„Ośrodek Kolonijny >LEŚNY RAJ< w Pogorzelicy składa się z dwóch budynków kolonijnych, które są murowane, trzykondygnacyjne, wejścia do pok. z wewnętrznego korytarza, pokoje posiadają balkony, łącznie w obu budynkach kolonijnych można zakwaterować do 200 - 250 osób. W każdym budynku znajduje się 30 pokoi. Zakwaterowanie w pokojach 4-5 osobowych z pełnymi węzłami sanitarnymi (umywalka, kabina natryskowa, WC) i TV. W każdym pokoju znajdują się tapczany, szafki nocne, szafa, stół i krzesła. Wyżywienie w stołówce Ośrodka Wypoczynkowego "Leśny Raj" (osobny budynek na terenie ośrodka). Świadczenia: 3 posiłki dziennie plus podwieczorek. Śniadania i kolacje - w formie bufetu szwedzkiego, obiady - serwowane." Potem, że dzieci mają do dyspozycji świetlice, boiska i inne atrakcje. To teoria, bo prawda jest nieco inna, a czym możemy przeczytać na stronach internetowych, gdzie rodzice tak podsumowali pobyt swoich dzieci: „ Robactwo, brud, grzyb, rdza. Dzieci chodzą głodne, ponieważ dostają bardzo małe porcje jedzenia. Wieczorami nie ma ciepłej wody."
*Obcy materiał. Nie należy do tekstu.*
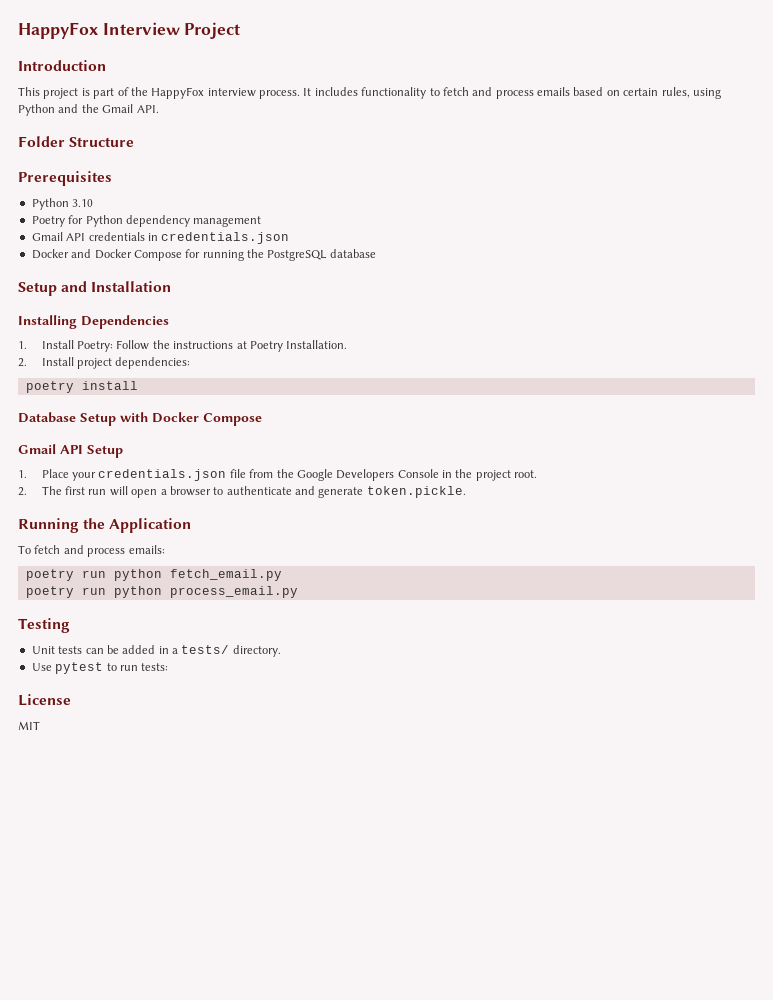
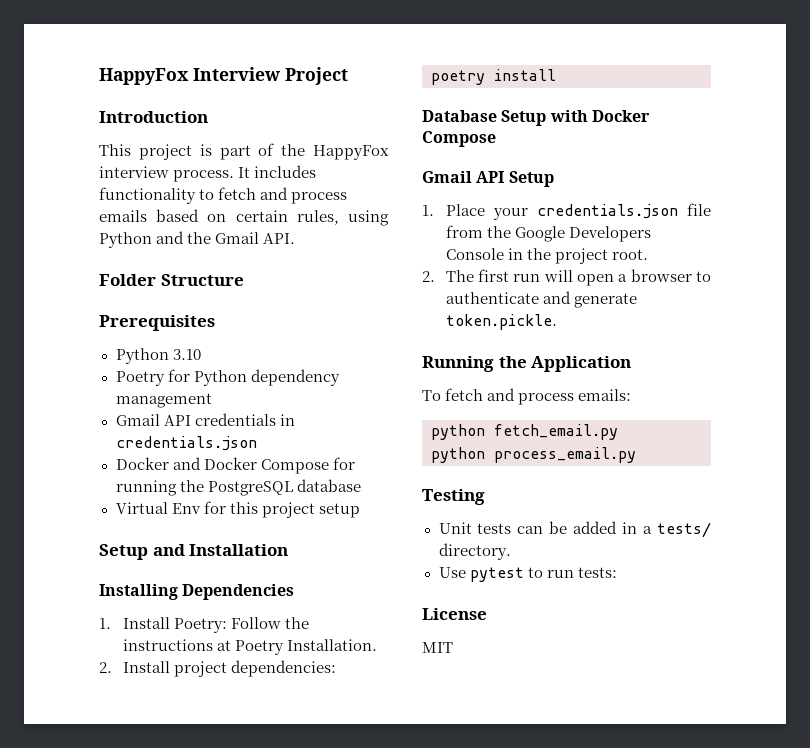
+ Virtual Env for this project setup
- poetry run python fetch_email.py
+ python fetch_email.py
- poetry run python process_email.py
+ python process_email.py

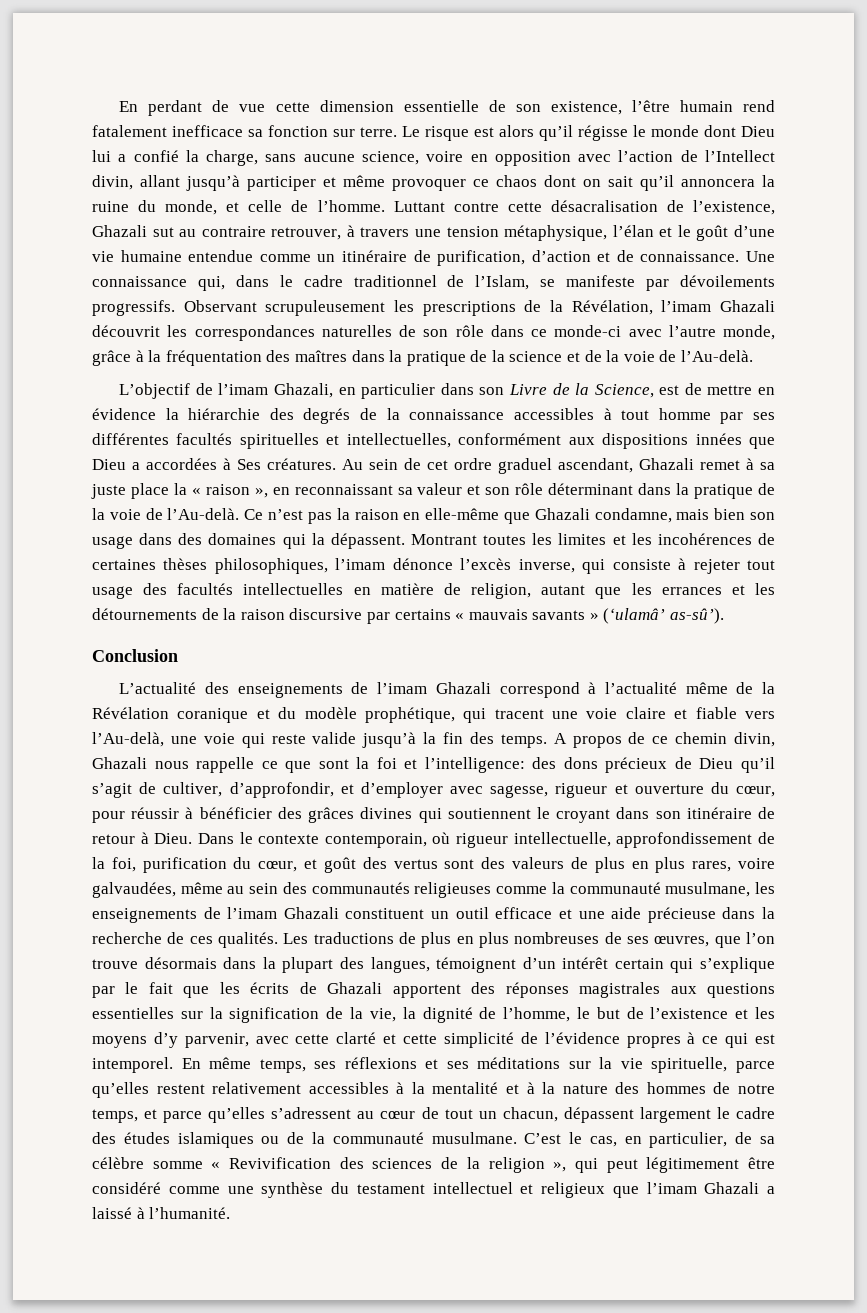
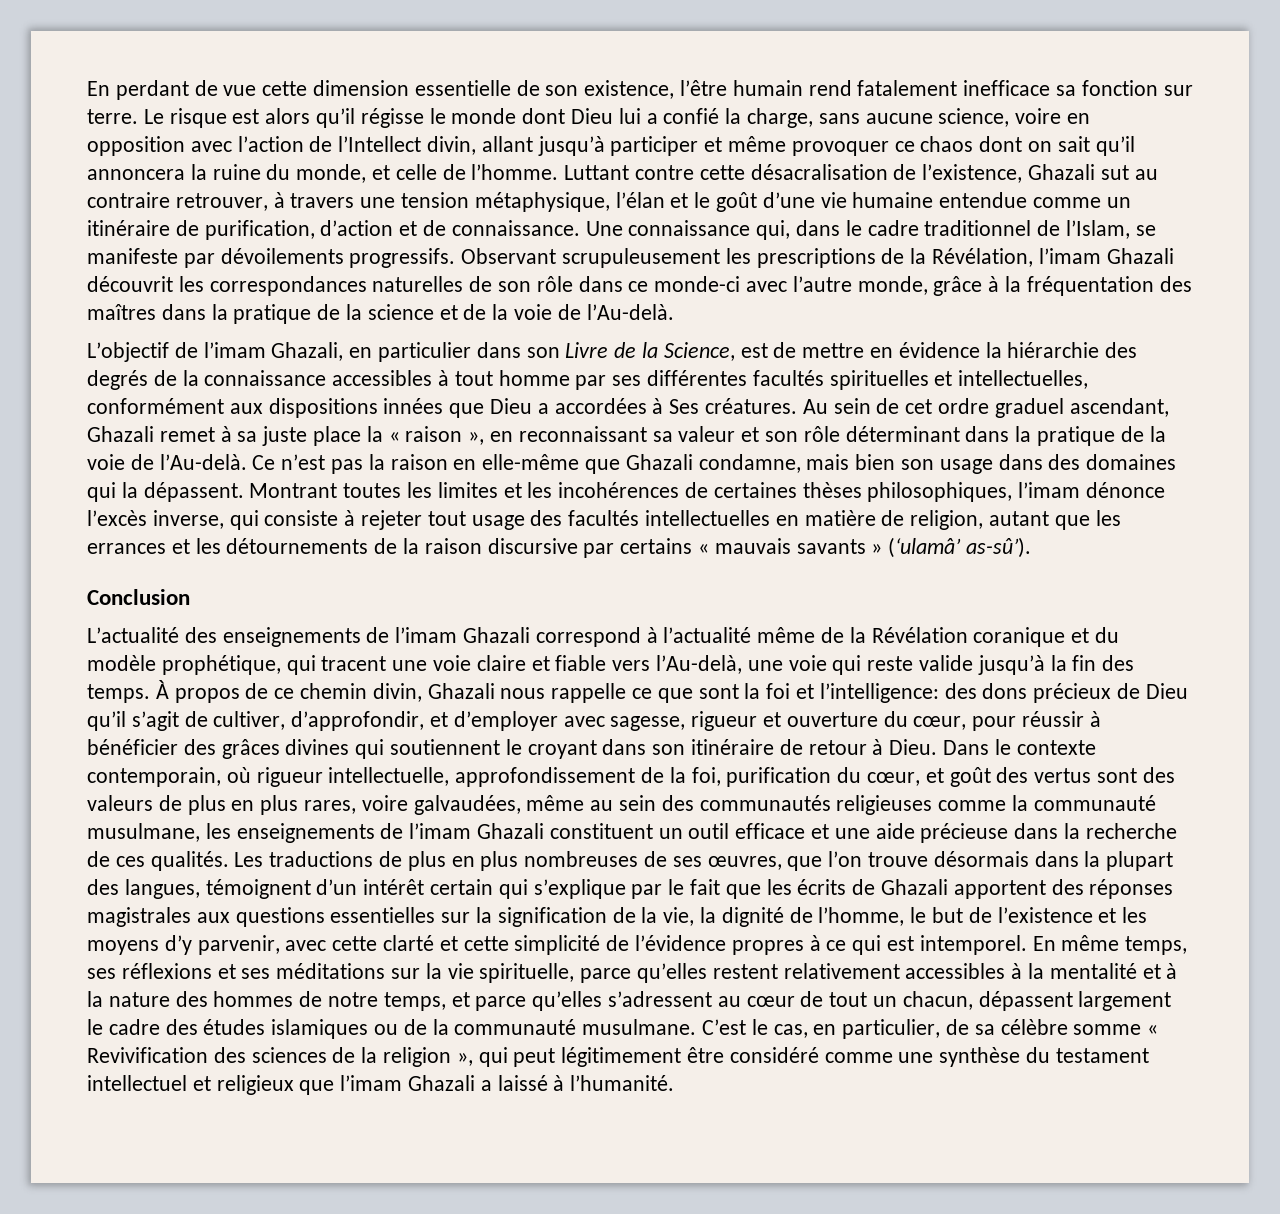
- A propos de ce chemin divin, Ghazali nous rappelle ce que sont la foi et l’intelligence: des dons précieux de Dieu qu’il s’agit de cultiver, d’approfondir, et d’employer avec sagesse, rigueur et ouverture du cœur, pour réussir à bénéficier des grâces divines qui soutiennent le croyant dans son itinéraire de retour à Dieu.
+ À propos de ce chemin divin, Ghazali nous rappelle ce que sont la foi et l’intelligence: des dons précieux de Dieu qu’il s’agit de cultiver, d’approfondir, et d’employer avec sagesse, rigueur et ouverture du cœur, pour réussir à bénéficier des grâces divines qui soutiennent le croyant dans son itinéraire de retour à Dieu.

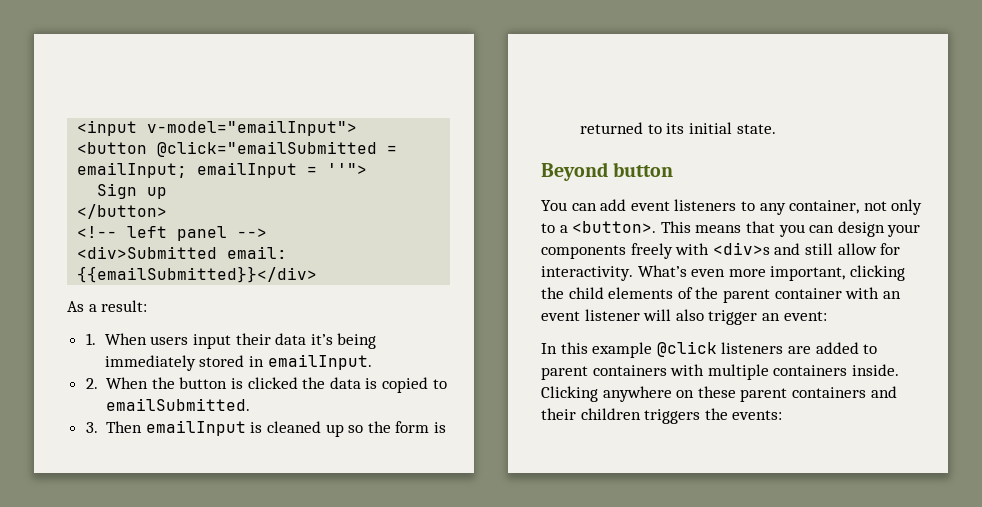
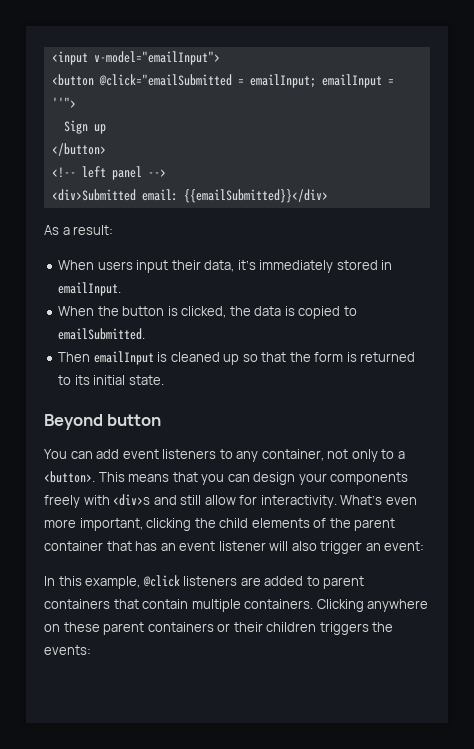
- 1. When users input their data it’s being immediately stored in emailInput.
+ When users input their data, it’s immediately stored in emailInput.
- 2. When the button is clicked the data is copied to emailSubmitted.
+ When the button is clicked, the data is copied to emailSubmitted.
- 3. Then emailInput is cleaned up so the form is returned to its initial state.
+ Then emailInput is cleaned up so that the form is returned to its initial state.
- What’s even more important, clicking the child elements of the parent container with an event listener will also trigger an event:
+ What’s even more important, clicking the child elements of the parent container that has an event listener will also trigger an event:
- In this example @click listeners are added to parent containers with multiple containers inside.
+ In this example, @click listeners are added to parent containers that contain multiple containers.
- Clicking anywhere on these parent containers and their children triggers the events:
+ Clicking anywhere on these parent containers or their children triggers the events:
Opinię rodziców potwierdza rzeczniczka prasowa sanepidu Małgorzata Kapłan: - Wpłynęło dziewięć interwencji na obiekt. Od 9 lipca trwają tam czynności kontrolne. Stwierdzono nieprawidłowości. Brudne wykładziny, materace, prześcieradła, brak zamka w drzwiach, pomazane farbą brodziki, brudne pomieszczenia sanitarne, pajęczyny, niewystarczająca ilość ciepłej wody.
W czwartek dotarłem na terenie ośrodka przy ul. Bursztynowej do pani, którą wskazano mi jako kierowniczkę kolonii, ale ta nie potwierdziła, że nią jest. Zapytana o skargi rodziców i pretensje sanepidu powiedziała, że nic o tym nie wie. Spotkani przez mnie wychowawcy także nie chcieli rozmawiać, odchodząc bez słowa. Na szczęście dzieci były rozmowniejsze. Spotkanych dwóch dwunastolatków powiedziało wprost, że mają już dosyć tego wypoczynku. - Mieszkamy w pokojach sześcio-, ośmioosobowych. Niektórzy z nas śpią na łóżkach piętrowych. Toalety są na korytarzach. Jest w nich ciasno, a ciepłej wody nie ma prawie nigdy. Do stołówki chodzimy prawie dwa kilometry - opowiadają. Potem potwierdza to ich koleżanka, którą zawołali.
Zapytani o boiska sportowe tylko się uśmiechnęli, bo ich nie ma. Świetlica to namiot, ale jak pada deszcz, to dzieci siedzą w pokojach.
Kolonie w Pogorzelicy zorganizował Związek Zawodowy Rolnictwa Samoobrona, który przywiózł tu 160 dzieci. Tyle tylko że jak wynika ze zgłoszenia dostępnego na stronach internetowych MEN, miejscem kolonii jest teren „Leśnego zakątka” przy ul Słonecznej, tam gdzie koloniści chodzą na posiłki. Zakwaterowano ich jednak w starym ośrodku wczasowym przy ul. Bursztynowej.
Jak mi powiedzieli działacze Samoobrony, kiedy wizytowali teren przyszłej kolonii, to pokazano im obiekt przy ul. Słonecznej, a dzieci zakwaterowano gdzie indziej. Spółka za każde dziecko skasowała po 78-80 zł. Związek zerwał umowę na kolejne turnusy.
Cztery lata temu starostwo w Gryficach sprzedało cały teren za kilkanaście milionów zł firmie ze Śląska, która teraz poddzierżawia go spółce „Ever Grupa” z Budzistowa pod Kołobrzegiem. Ta zorganizowała tu kolonie dla dzieci. Tyle tylko, że jej szefowie w przeszłości prowadzili spółkę „Gastrotim”, która także organizowała w ub. roku kolonie w ruinach budynków przy Bursztynowej. Wtedy zamknięto ją 6 lipca. Teraz spółka działa pod inną nazwę i nadal oszukuje swoich kontrahentów, zmuszając dzieci do wypoczynku w urągających warunkach.
Teren kolonijny został odgrodzony siatką od pozostałych budynków. Na drzewach przybito gwoździami tablice „Uwaga! Strefa niebezpieczna”.